脇が完全に上がったガラ空きの胴抜き。並みの人間なら真っ二つになってお終いだが、ジニオンの体には傷一つつくことはない。ジニオンの特異能力は”鋼皮”と呼ばれるとにかく硬い体だ。一定以下のダメージはこの能力の前に無に帰する。
「はっはぁ!やるじゃねぇか!!でもな、フェイントに力入りすぎて肝心なところで力が抜けてるんだよ!そんなんで俺を切れると思ったなら片腹痛いぜ!!」
「……うるせぇ!!手前ぇの体が硬ぇだけだボケェ!!」
ギィンッ
ガノンの追撃は斧に阻まれる。
「……そのくせ防御してんじゃねぇよ!!能力を過信して無防備になれやっ!!」
「それじゃおもんねぇ!!俺の攻撃を潜り抜けてこそ俺に攻撃する資格があるってもんだ!その上で俺にダメージを与えてみせろ!俺を楽しませろっ!!」
「ざっけんなコラァ!!わがまま放題言いやがって!!そんな能力がなきゃ手前ぇなんざ……!!」
「はいはーい。そこまでー」
白熱する戦いに冷や水をぶっかけるアンノウン。
「入ってくんじゃねぇ!!ぶっ殺すぞ!!」
ガノンは横から口を挟んだアンノウンに容赦ない言葉を浴びせる。しかし冷静に手をかざして落ち着くように制する。

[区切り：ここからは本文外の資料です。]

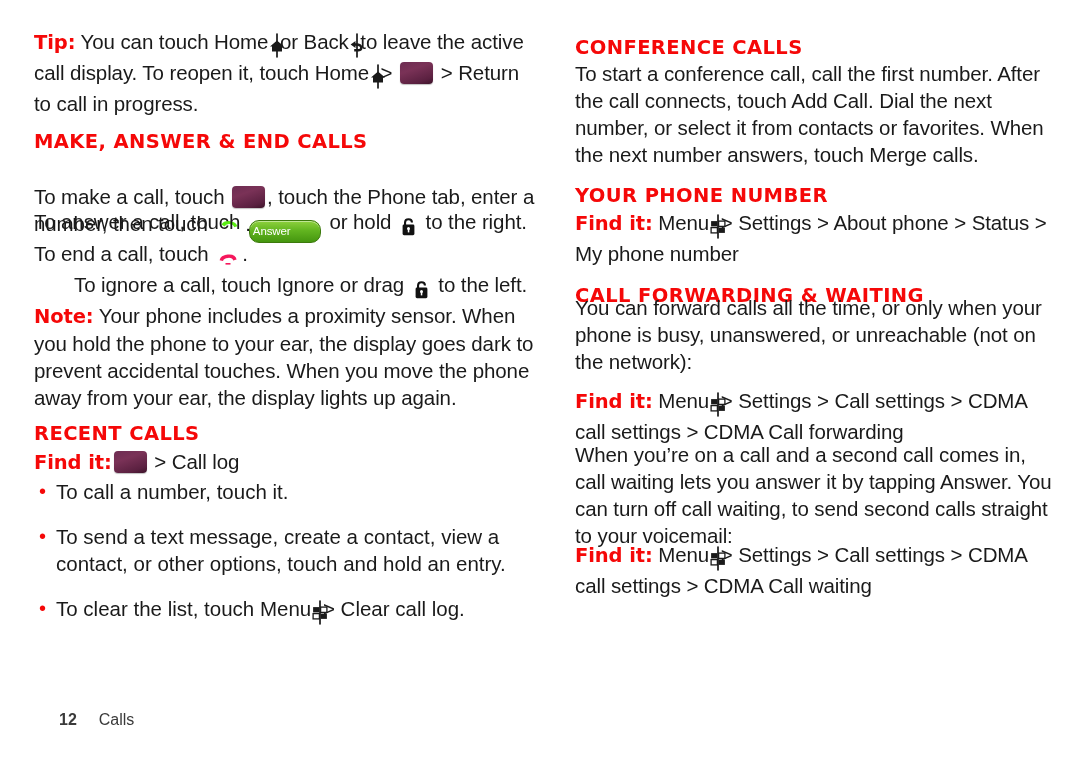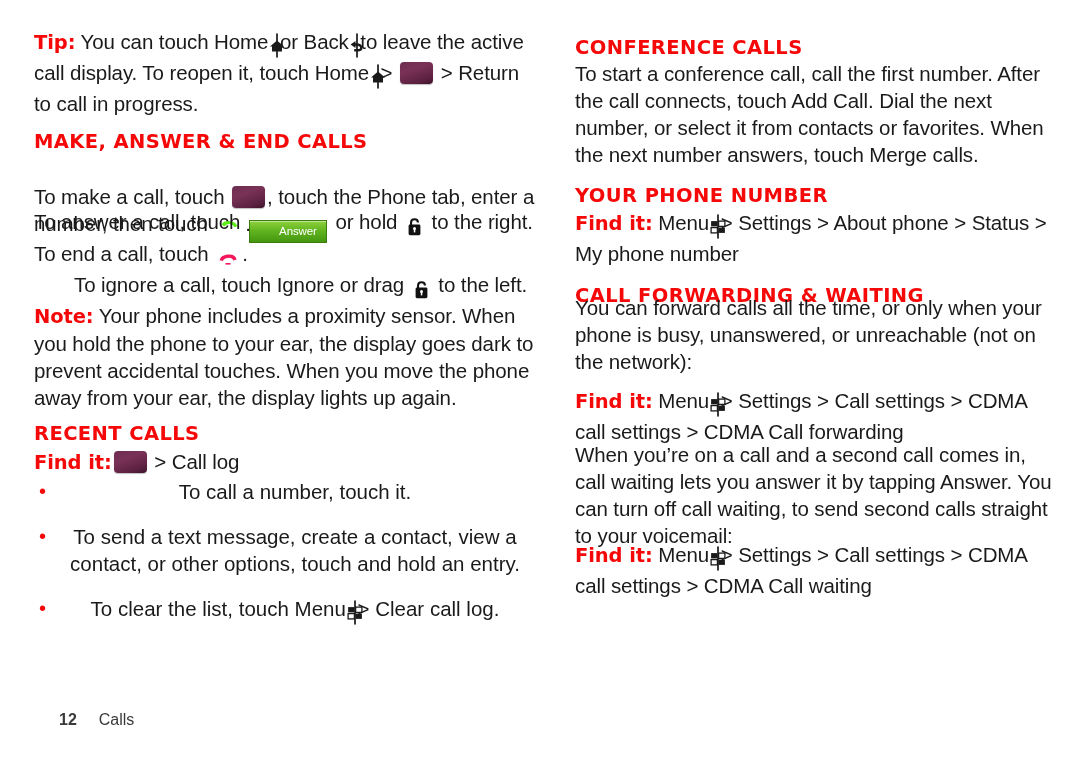--- a/index.html
+++ b/index.html
@@ -134,14 +134,14 @@
     display: inline-block;
     vertical-align: -6px;
     min-width: 58px;
-    padding: 3px 9px 4px 9px;
-    border-radius: 0;
+    padding: 3px 9px 4px 3px;
+    border-radius: 10px;
     background: linear-gradient(180deg, #8ed13e 0%, #62b520 45%, #45960f 100%);
     border: 1.4px solid #3c7a0c;
     color: #ffffff;
     font-size: 11.5px;
     font-family: "Liberation Sans", sans-serif;
-    text-align: right;
+    text-align: left;
     line-height: 14px;
     margin: 0 3px;
     box-shadow: inset 0 1px 0 rgba(255,255,255,0.45);

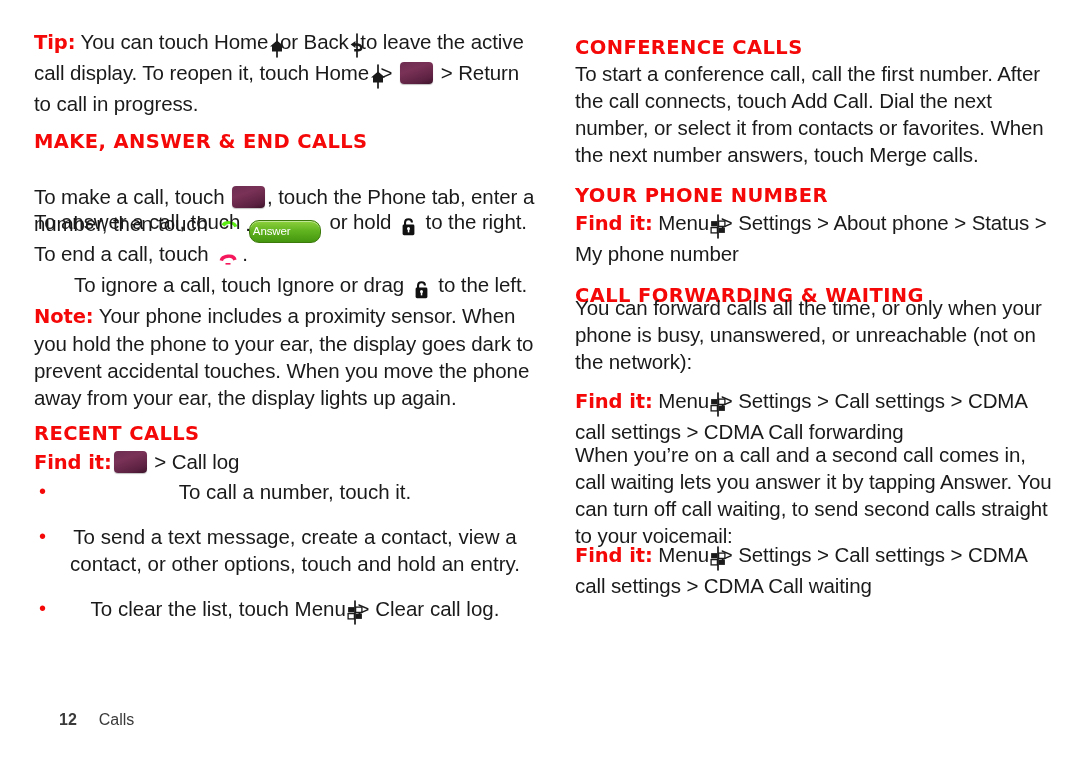--- a/index.html
+++ b/index.html
@@ -99,7 +99,6 @@
     font-size: 20.5px;
     line-height: 27px;
     color: #1a1a1a;
-    text-align: center;
   }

「落ち着いてガノンさん。今あそこにルカって人が捕まってる。戦いをやめないと最悪殺されちゃうんじゃない?」
「……なに?ルカが?」
さっきまでの激情はどこにいったのか、一気に顔色が変わった。その瞬間をジニオンは見逃さない。
ブォン……ガスッ
振り下ろした斧はアンノウンに直撃した。
「えぇ〜……」
とばっちりと呼ぶべき攻撃に対処出来なかった。斧はアンノウンの体に深々と入った。
「漢の喧嘩を邪魔する奴は死んで良い」
「一方的な戦いは喧嘩と呼べるの?」
「減らず口を……」
アンノウンにとどめの一撃を振るおうと斧を持ち上げた。その時に気づく。
(この女……前も殺したぞ?)
グレートロックでの邂逅。確かにあの時叩き潰した。はず。
「オメーいったい何者だ?」
「誰でも良いでしょ。殺すの殺さないの?」
ドンッ
アンノウンの首をはねた。
「当然殺す」
相変わらず手応えのない。さっきまでチョロチョロとガノンが休憩中に仕掛けてきていたが、その時と比較しても手応えがない。とはいえ邪魔者は消えた。
「これで心置きなく、戦いに集中でき……ん?」
いつの間にかガノンの姿はそこになく、アンノウンにかまけている隙に逃げられたことを悟る。
「あぁくそっ!!何なんだいったい!!」
地団駄を踏むジニオン。ひとしきり踏んだ後、ロングマンたちとの合流を図る。せっかくの戦いにいまいち燃え上がらなかったその一瞬の不満を解消するために……。